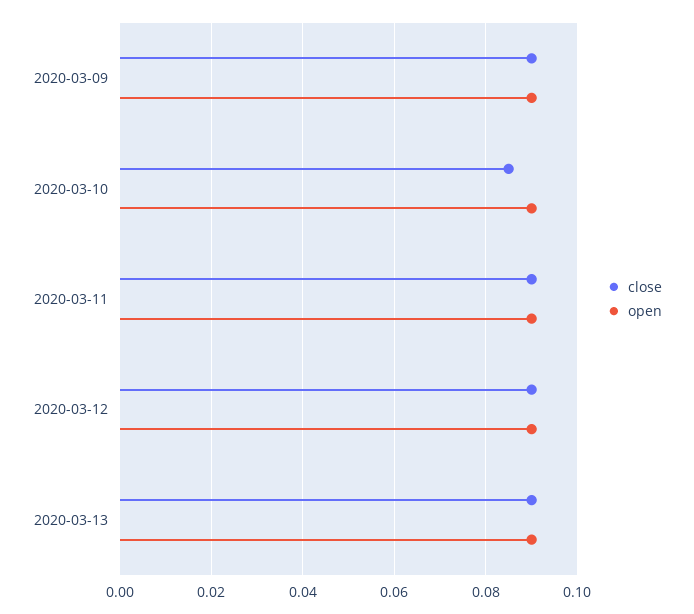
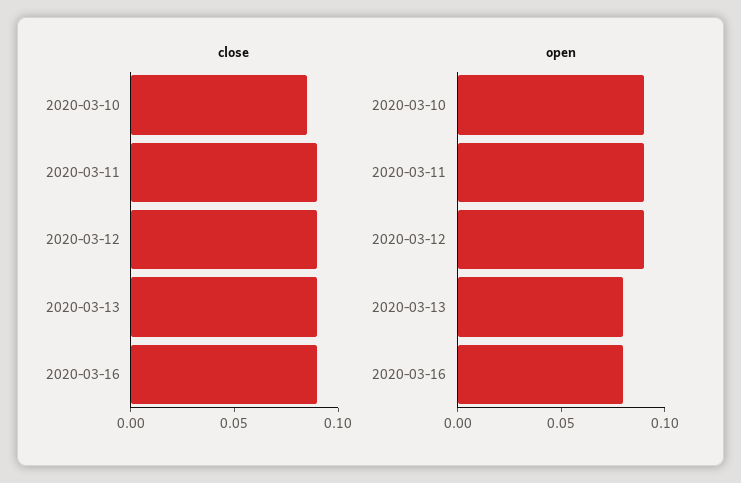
close, 2020-03-09: 0.09 -> none
open, 2020-03-09: 0.09 -> none
open, 2020-03-13: 0.09 -> 0.08
close, 2020-03-16: none -> 0.09
open, 2020-03-16: none -> 0.08

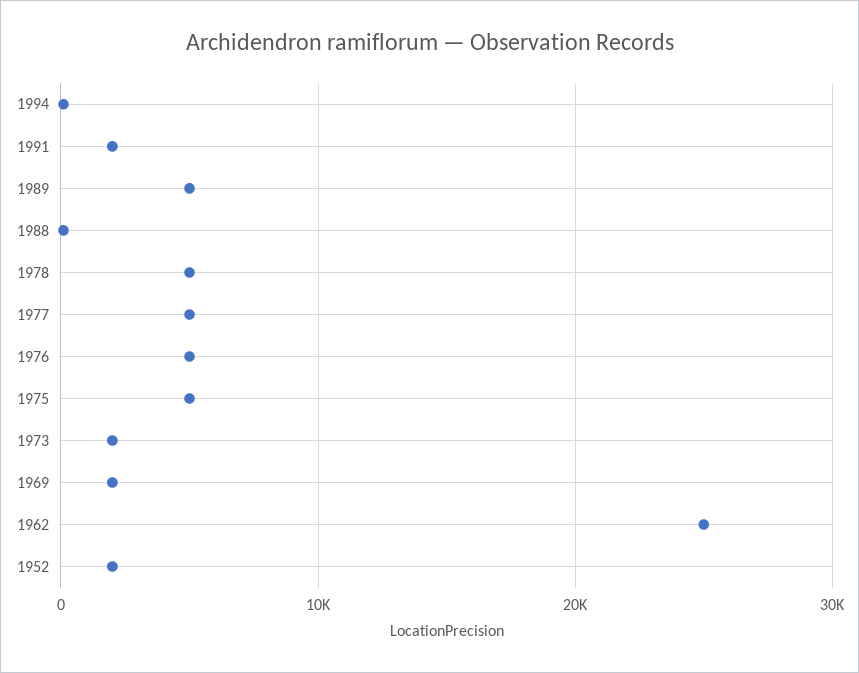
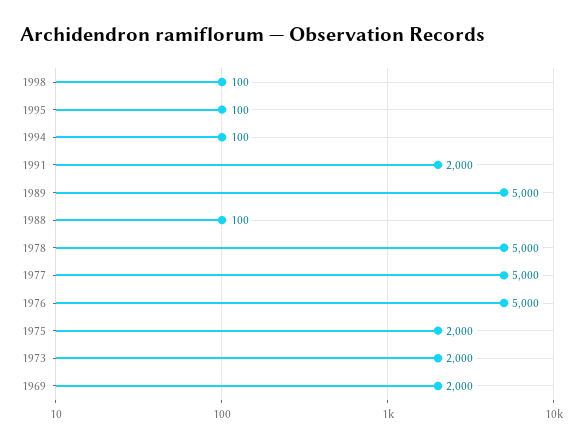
1975: 5000 -> 2000
1962: 25000 -> none
1952: 2000 -> none
1998: none -> 100
1995: none -> 100

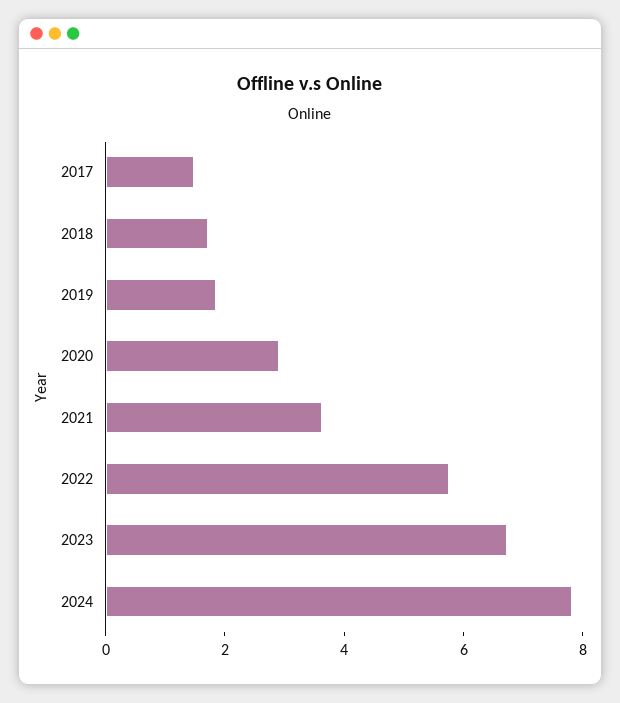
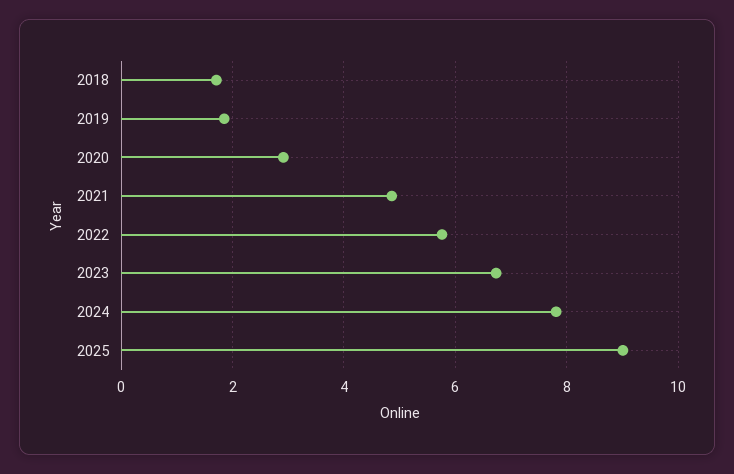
2017: 1.5 -> none
2021: 3.5 -> 4.8
2025: none -> 9

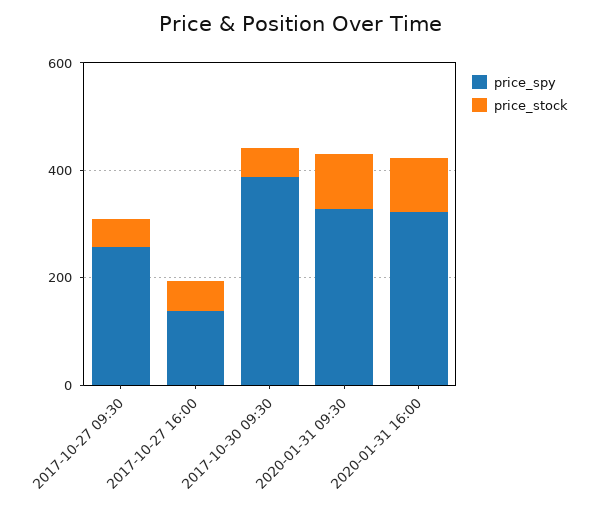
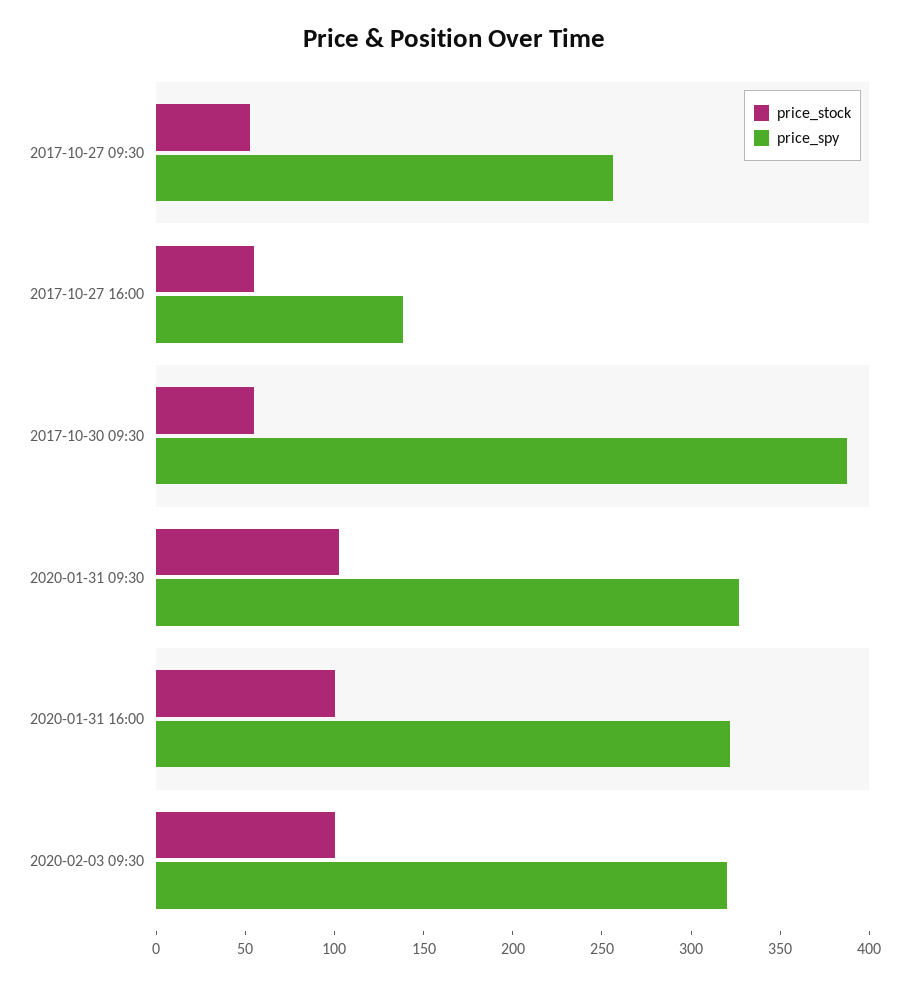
price_stock, 2020-02-03 09:30: none -> 100
price_spy, 2020-02-03 09:30: none -> 320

Exercise directions:
Begin the copy at the line containing "2021: 3.5 -> 4.8" and end it at the final line of the material above, reproducing each line exactly and omitting pictures.

Your response:
2021: 3.5 -> 4.8
2025: none -> 9

price_stock, 2020-02-03 09:30: none -> 100
price_spy, 2020-02-03 09:30: none -> 320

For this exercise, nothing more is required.